Bob Braun, the fiery ex-Star-Ledger columnist turned blogger, termed the compromise a “sell-out,” bellowing,

“The union was happy to allow organizations like Save Our Schools—New Jersey to provide it with political cover so that its self-interested opposition to wrong-headed teacher evaluations could genuinely appear to be a much broader concern with the corporate reform movement that is driving much of these changes. The NJEA did everything it could to assume leadership of this growing and increasingly comprehensive anti-corporate movement but, in the end, in the last few days,  it took what short-term advantages it could get and ran, abandoning the larger issues embraced by its former partners.”

Save Our Schools-NJ, a major opponent to the PARCC tests, doesn’t expect too much to come out of the Governor-appointed task force. It has restated its call for a vote on the bi-partisan bill that would have delayed using test scores for teacher evaluation for 2 years and establish a task force not tied to the Governor.

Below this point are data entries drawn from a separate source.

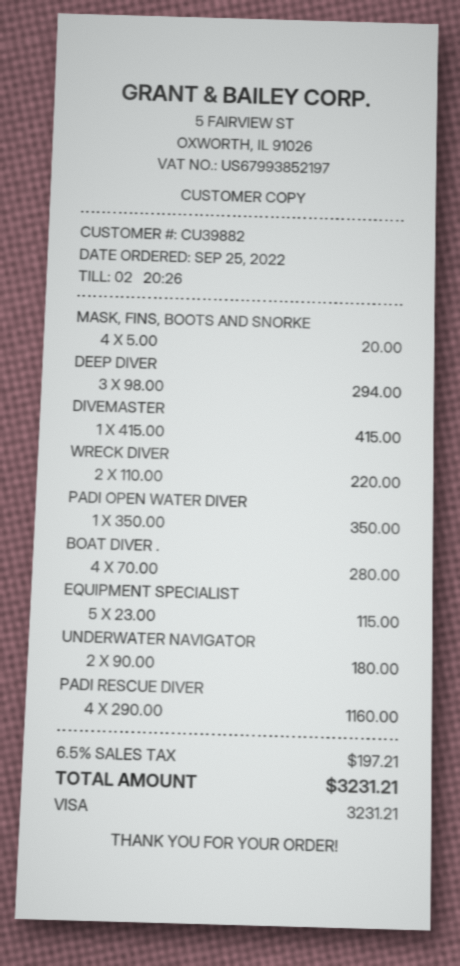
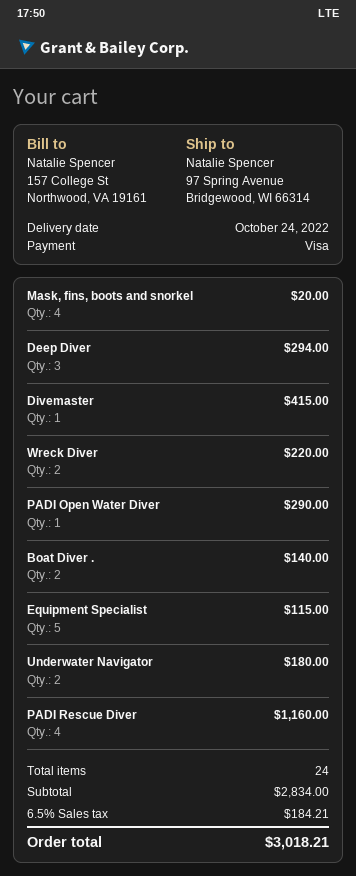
PADI OPEN WATER DIVER: 1 for 350.00 -> 1 for 290.00
BOAT DIVER .: 4 for 280.00 -> 2 for 140.00
tax: 6.5% = 197.21 -> 6.5% = 184.21
total: 3231.21 -> 3018.21

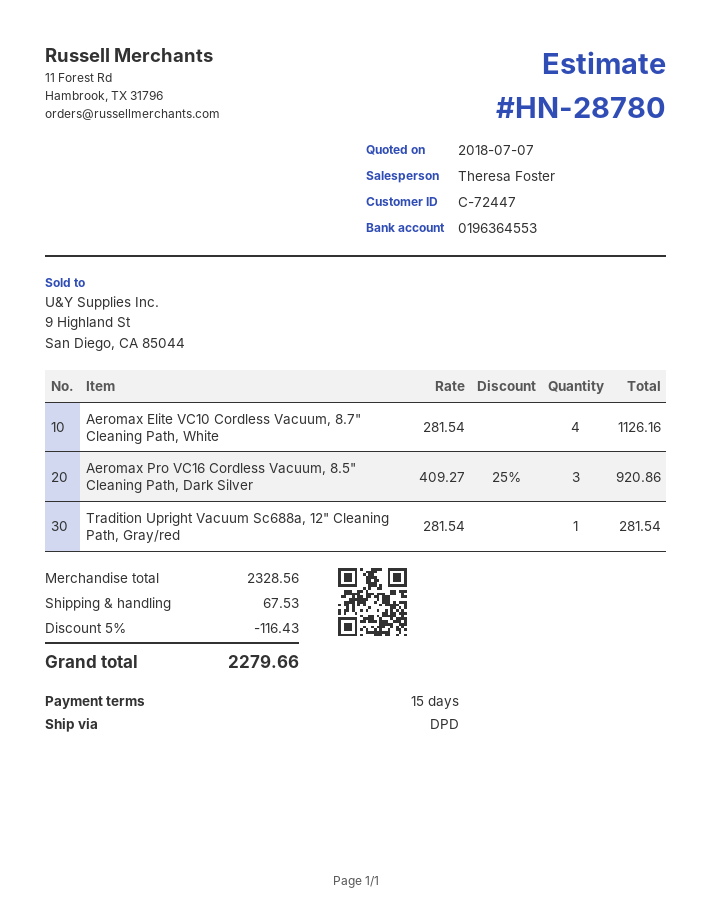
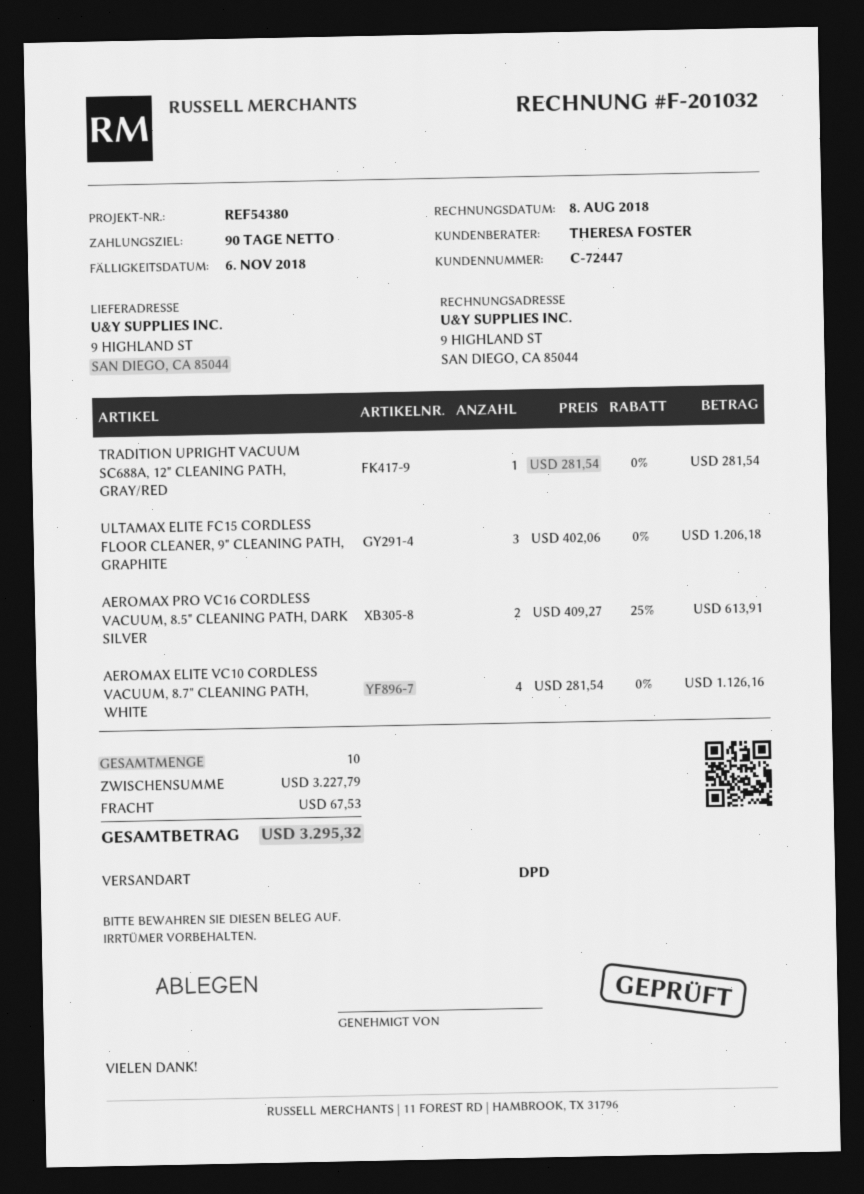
payment terms: 15 days -> 90 days
Aeromax Pro VC16 Cordless Vacuum, 8.5" Cleaning Path, Dark Silver: 3 x 409.27 - 25% = 920.86 -> 2 x 409.27 - 25% = 613.91
ULTAMAX ELITE FC15 CORDLESS FLOOR CLEANER, 9" CLEANING PATH, GRAPHITE: none -> 3 x 402.06 = 1206.18
subtotal: 2328.56 -> 3227.79
discount: 5% = 116.43 -> none
total: 2279.66 -> 3295.32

Far-right-of-center opponents to both the Common Core and PARCC joined hands with Braun and SOS-NJ in their enmity towards NJEA’s compromise. Carolee Adams, president of the N.J. chapter of the Eagle Forum, told N.J. Spotlight, “Governor Christie’s Executive Order isn’t worth the paper on which it’s printed! Pathetic! Slapped together! Only about a study commission regarding assessments, it does NOT address a comparison of current vs. Common Core Standards. And, Christie wants to be President?! Not on our watch, I pray!”

While the backlash against New Jersey’s teachers union is running high, NJEA was wise to reach compromise with the Governor. The union solidifies reputation as advocates for both school employees and children and it maintains the integrity of N.J.’s current tenure and teacher evaluation reforms. 

But the real winner here is Governor Christie who no longer has to veto a bill that would have slowed down and possibly derailed implementation of standardized testing in New Jersey.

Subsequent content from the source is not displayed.